La sclérose en plaques débute à un âge moyen de 29 ans. Elle touche 2 femmes pour un homme.
On distingue trois formes d'évolution :
les formes "rémittentes" évoluent par poussées, suivies de rémissions. Elles concernent 20 % des patients, les moins atteints le plus souvent,
les formes progressives d'emblée concernent 10 à 15 % des patients. Elles sont le plus souvent sévères,
chez 65 % des patients, la maladie prend d'abord une forme rémittente, puis elle évolue de façon progressive pour aboutir à des handicaps qui, s'ils n'influencent pas le pronostic vital, altèrent notablement la qualité de la vie.
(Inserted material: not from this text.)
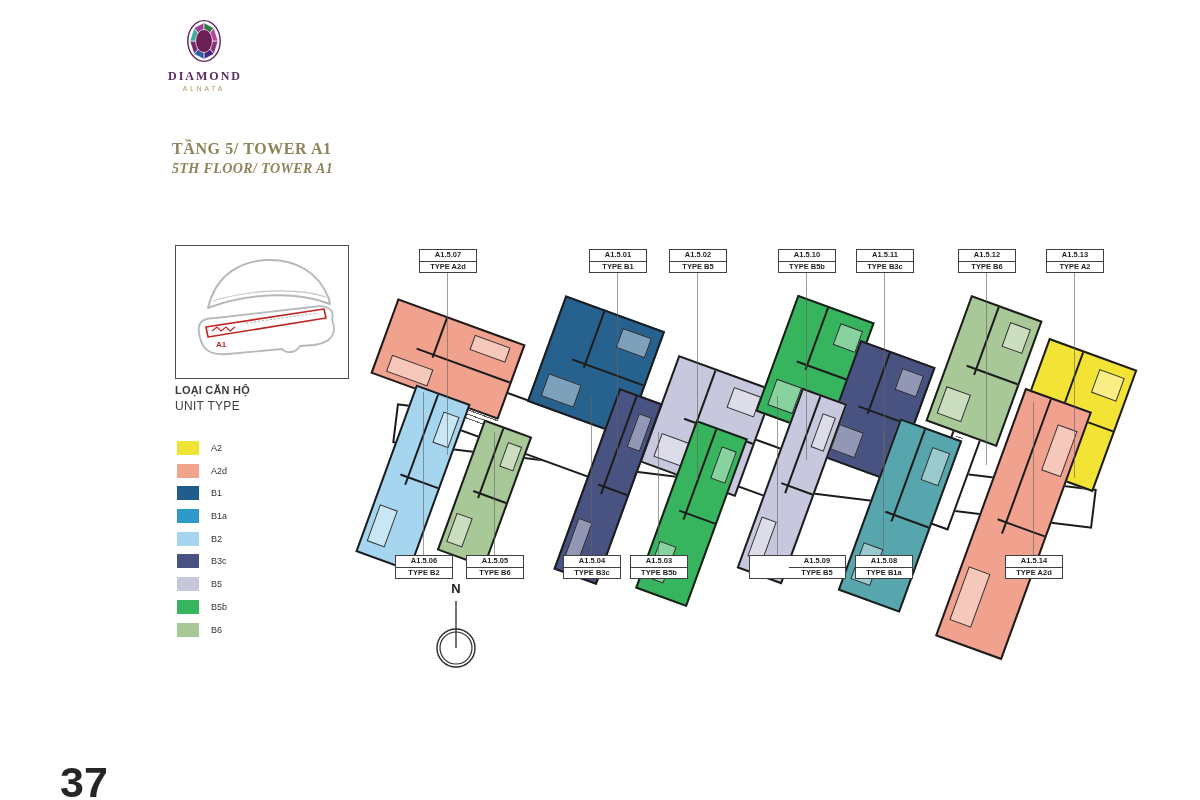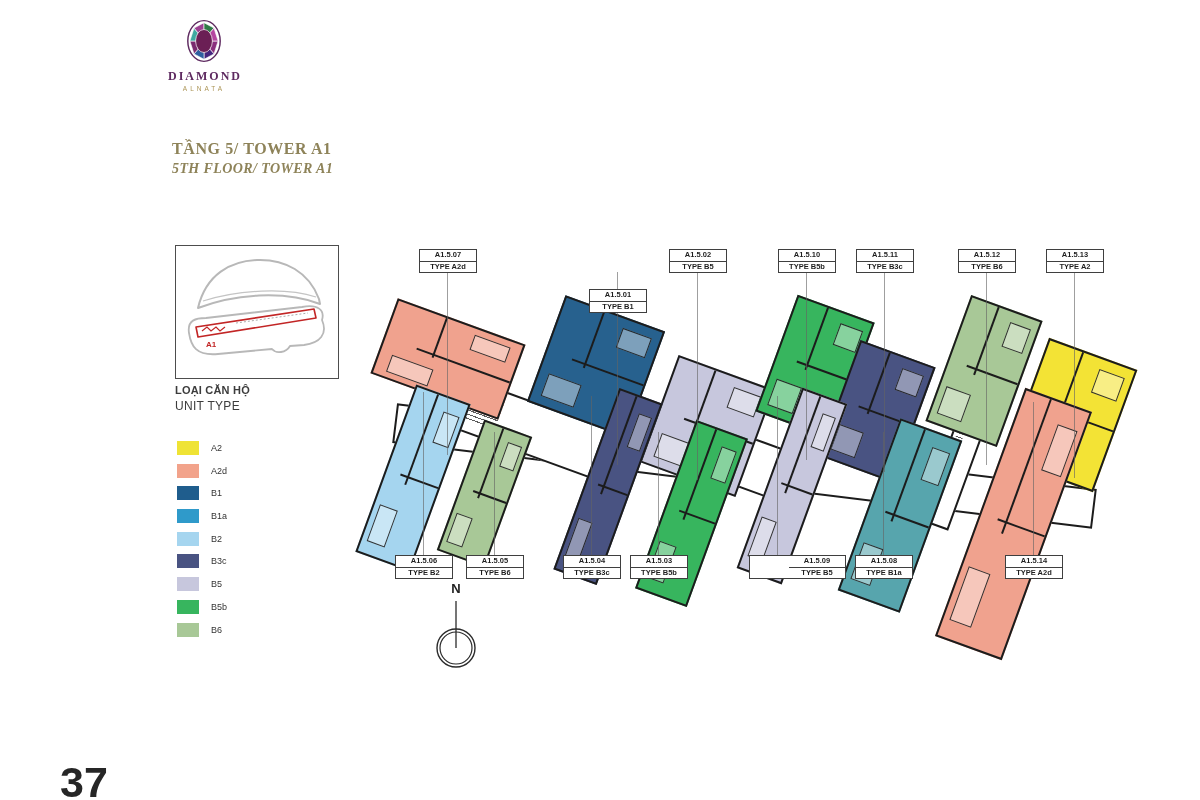"A1.5.01" div.ulabel { margin-top: 40px -> none }
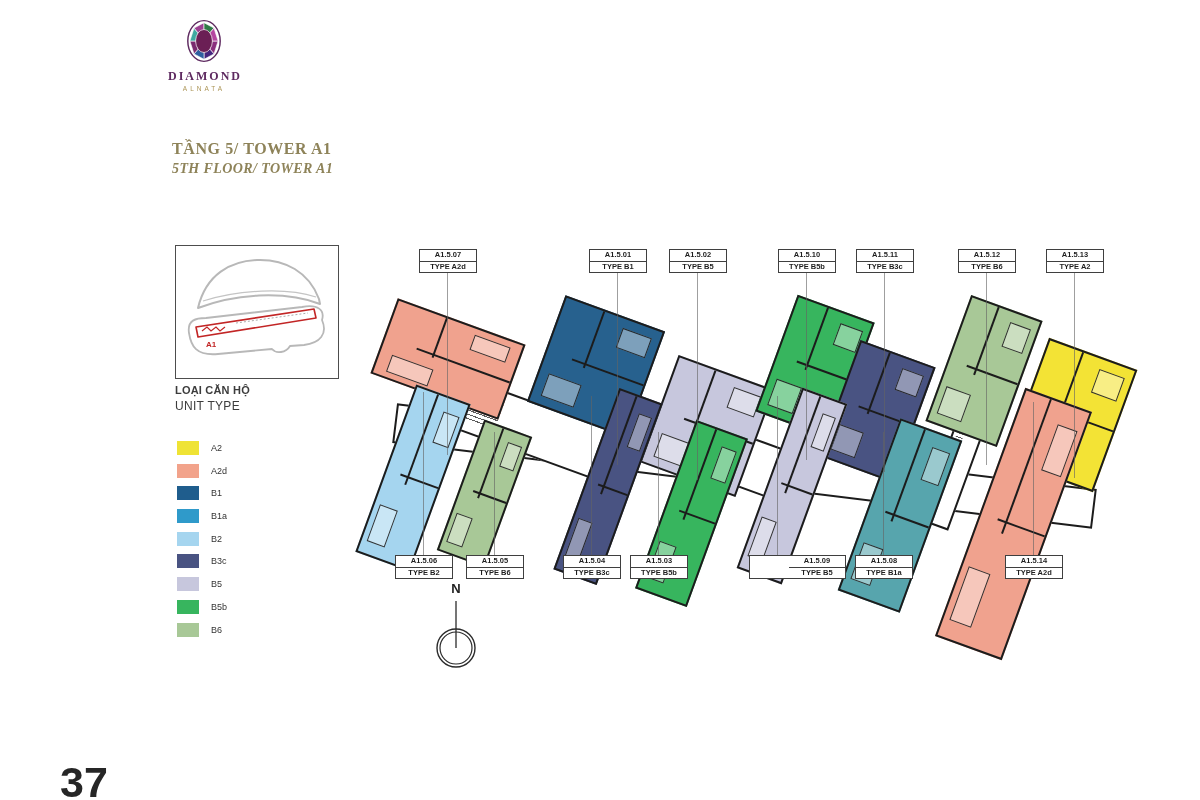"A1" .inset { padding-left: none -> 10px }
Au plan histopathologique, le cerveau des malades présente des lésions bien circonscrites qui forment des "plaques" (d'où le nom de la maladie) :
on observe une accumulation de cellules inflammatoires (lymphocytes, plasmocytes et macrophages),
il y a destruction de la gaine de myéline (la myéline est l'enveloppe de protéines, de lipides qui entourent le nerf et participent à la conduction de l'influx nerveux). Ces lésions ne concernent que la myéline du système nerveux central (cerveau et moelle épinière), épargnant la myéline des nerfs périphériques.